=== Task goal ===
Using the records below, give again exactly the lines from the line that contains "[83,932,391,953] send-command doSomething." through the line that contains "[192,1006,495,1027] [95,1034,808,1055] [95,1062,544,1083]", both ends included, and only those.

=== Dataset excerpts ===
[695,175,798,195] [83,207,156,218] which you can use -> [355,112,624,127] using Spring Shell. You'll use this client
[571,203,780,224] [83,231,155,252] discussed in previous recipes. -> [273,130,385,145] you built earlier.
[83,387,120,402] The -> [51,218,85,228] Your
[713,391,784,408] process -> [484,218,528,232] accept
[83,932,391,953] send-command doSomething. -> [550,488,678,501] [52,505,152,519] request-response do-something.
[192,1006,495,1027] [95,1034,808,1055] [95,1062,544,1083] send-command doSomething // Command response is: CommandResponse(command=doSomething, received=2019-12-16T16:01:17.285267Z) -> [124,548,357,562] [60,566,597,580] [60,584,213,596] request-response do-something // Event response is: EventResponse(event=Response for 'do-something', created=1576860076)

==

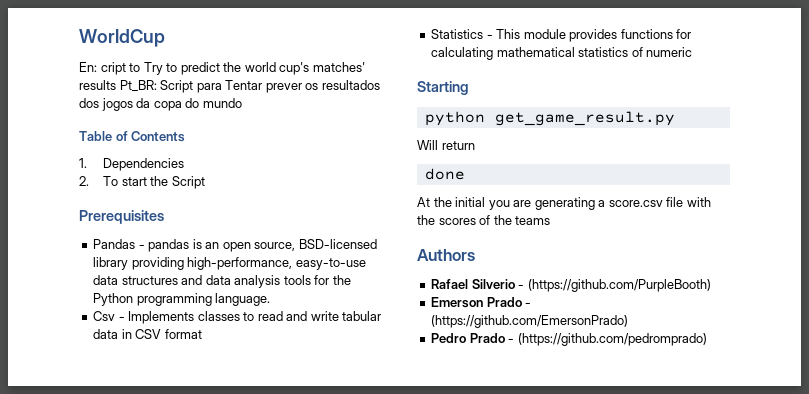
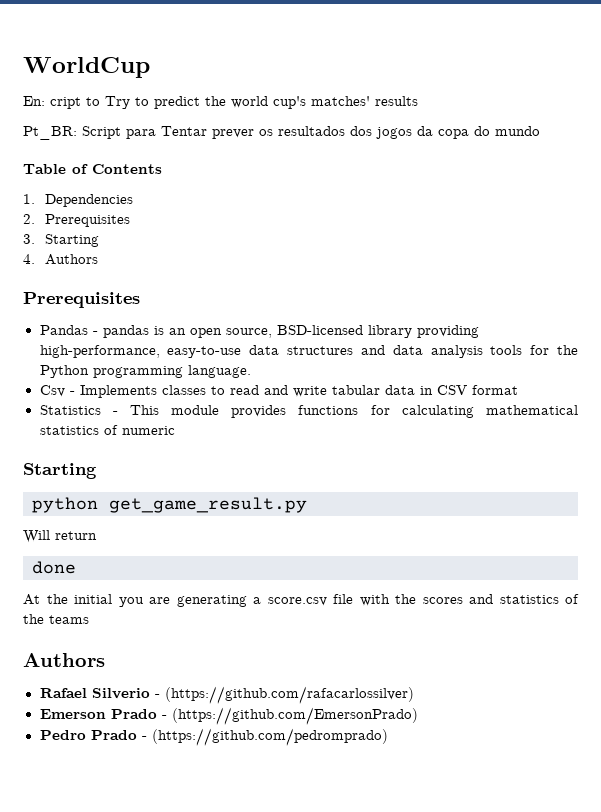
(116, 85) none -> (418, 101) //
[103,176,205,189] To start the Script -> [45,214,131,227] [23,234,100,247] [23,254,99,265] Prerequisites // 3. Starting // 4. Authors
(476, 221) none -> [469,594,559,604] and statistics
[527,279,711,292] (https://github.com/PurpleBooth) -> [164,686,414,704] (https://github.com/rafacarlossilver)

=== Exercise solution ===
[83,932,391,953] send-command doSomething. -> [550,488,678,501] [52,505,152,519] request-response do-something.
[192,1006,495,1027] [95,1034,808,1055] [95,1062,544,1083] send-command doSomething // Command response is: CommandResponse(command=doSomething, received=2019-12-16T16:01:17.285267Z) -> [124,548,357,562] [60,566,597,580] [60,584,213,596] request-response do-something // Event response is: EventResponse(event=Response for 'do-something', created=1576860076)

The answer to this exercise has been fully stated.